Google and government officials agreed to a deal that lets Google negotiate with a single news collective and reduce its overall financial obligation. Facebook owner Meta is meanwhile holding firm in its opposition to payments.

“Google will contribute $100 million in financial support annually, indexed to inflation, for a wide range of news businesses across the country, including independent news businesses and those from Indigenous and official-language minority communities,” Minister of Canadian Heritage Pascale St-Onge said in a statement today.

The $100 million in Canadian currency is worth about $74 million in US currency. Before today’s deal, the federal government estimated that Google would have to pay $172 million a year.

“After extensive discussions, the Canadian Government agreed to a number of changes to address our deeply held concerns that C-18 would require payment for links and create uncapped financial liability through an unworkable bargaining process, simply for helping Canadians find relevant and useful information,” Google said in a statement provided to Ars.

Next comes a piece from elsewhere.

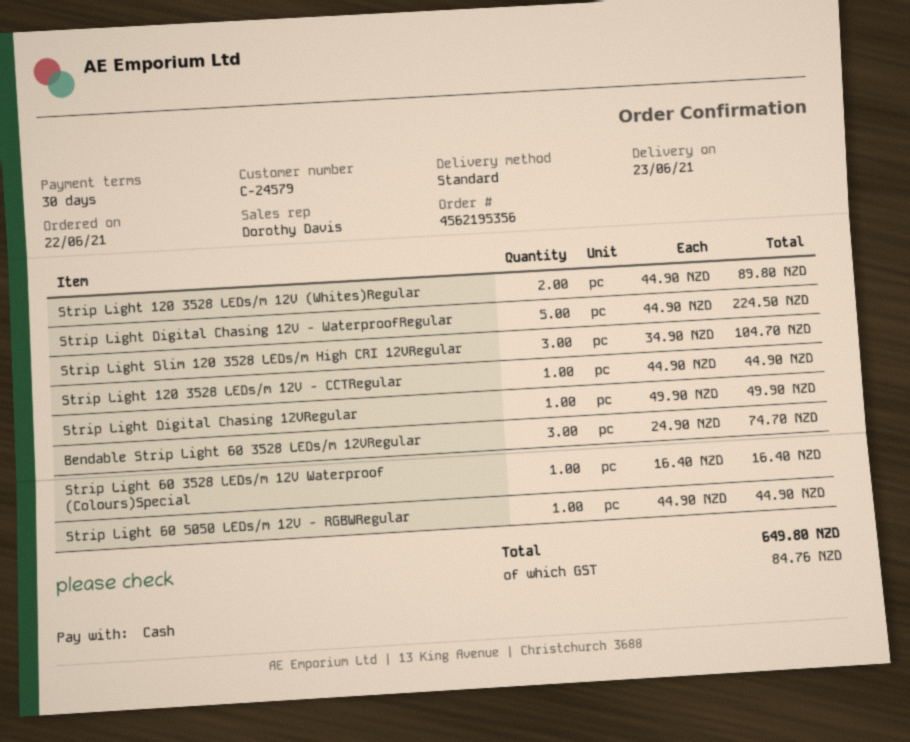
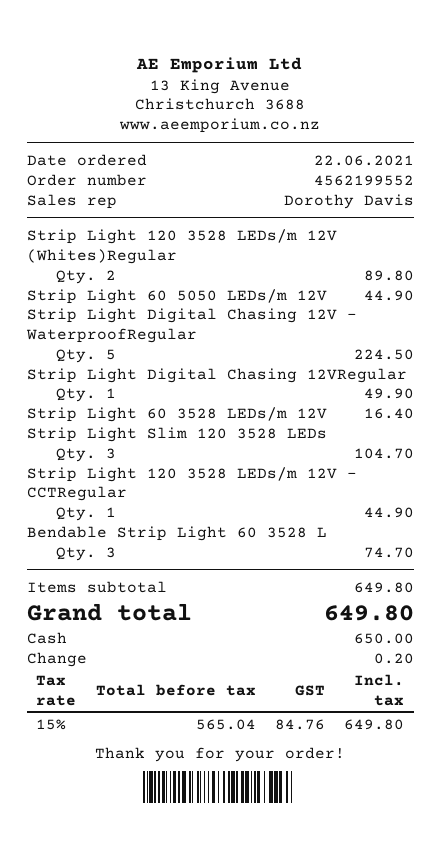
order number: 4562195356 -> 4562199552

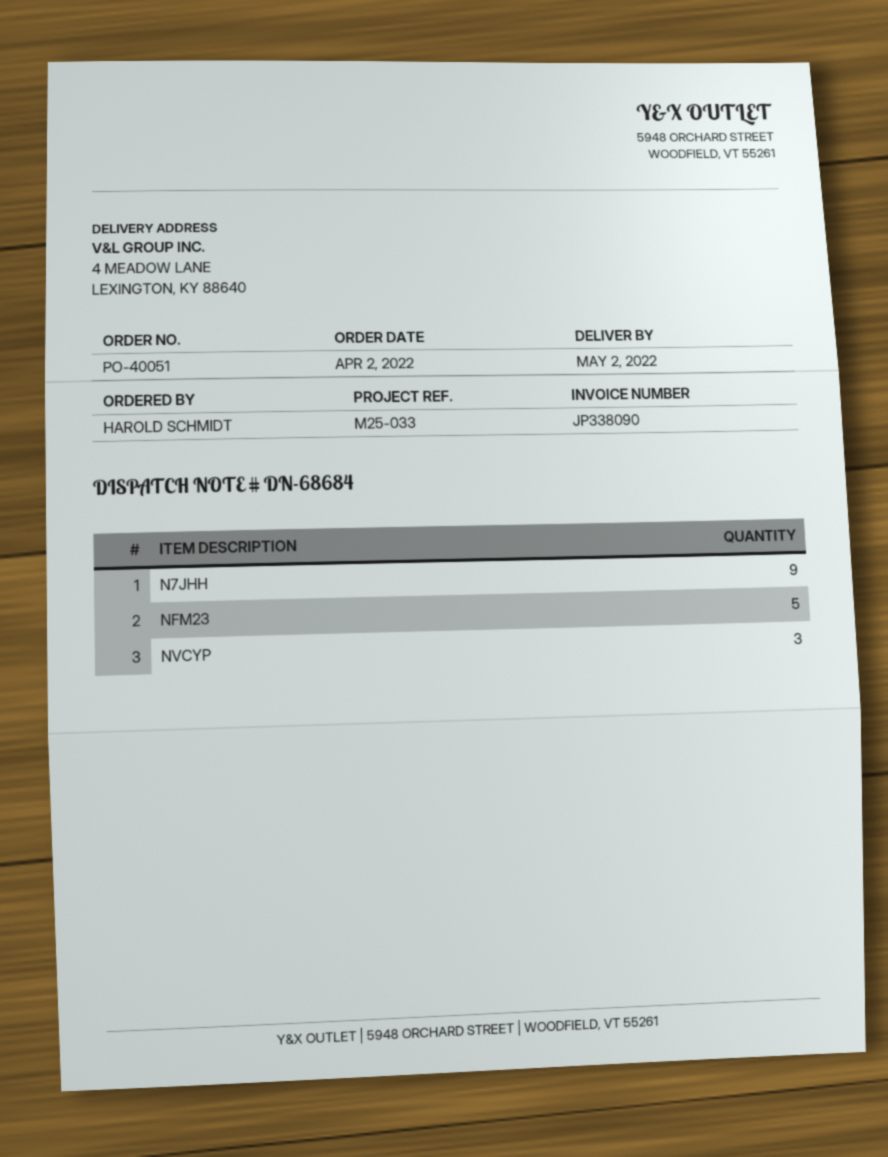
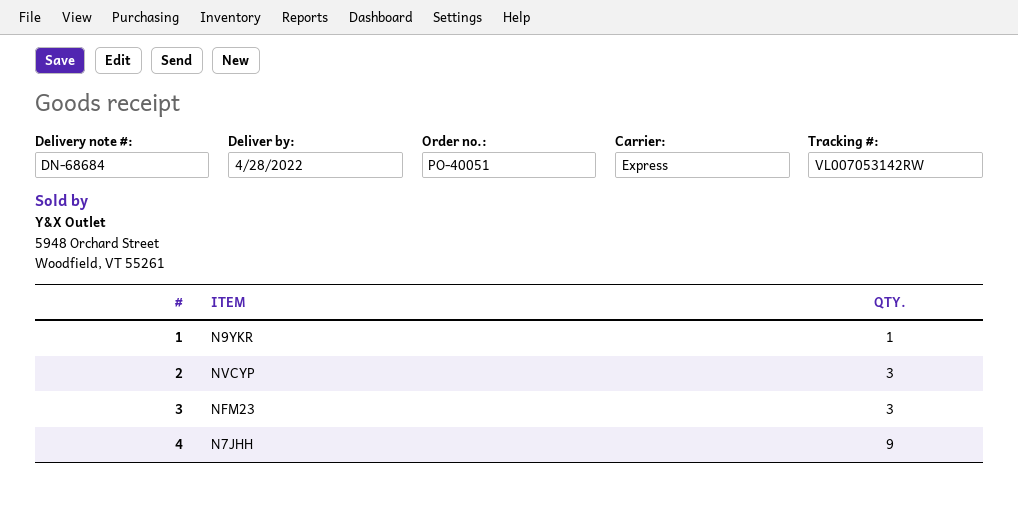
delivery date: 2022-05-02 -> 2022-04-28
NFM23: 5 -> 3
N9YKR: none -> 1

The C-18 law contains a “duty to bargain” requiring large search engines and social media services to negotiate payments with news businesses or groups of news businesses. In June, six months before the law’s implementation, Google said it would not pay the “link tax” and instead would remove links to Canadian news sources from Google Search and Google News for users who access the services in Canada.

Payments based on number of journalists

Today, Google thanked St-Onge “for acknowledging our concerns and deeply engaging in a series of productive meetings about how they might be addressed.” The resulting deal provides “a streamlined path to an exemption at a clear commitment threshold,” Google said.

“While we work with the government through the exemption process based on the regulations that will be published shortly, we will continue sending valuable traffic to Canadian publishers,” Google said.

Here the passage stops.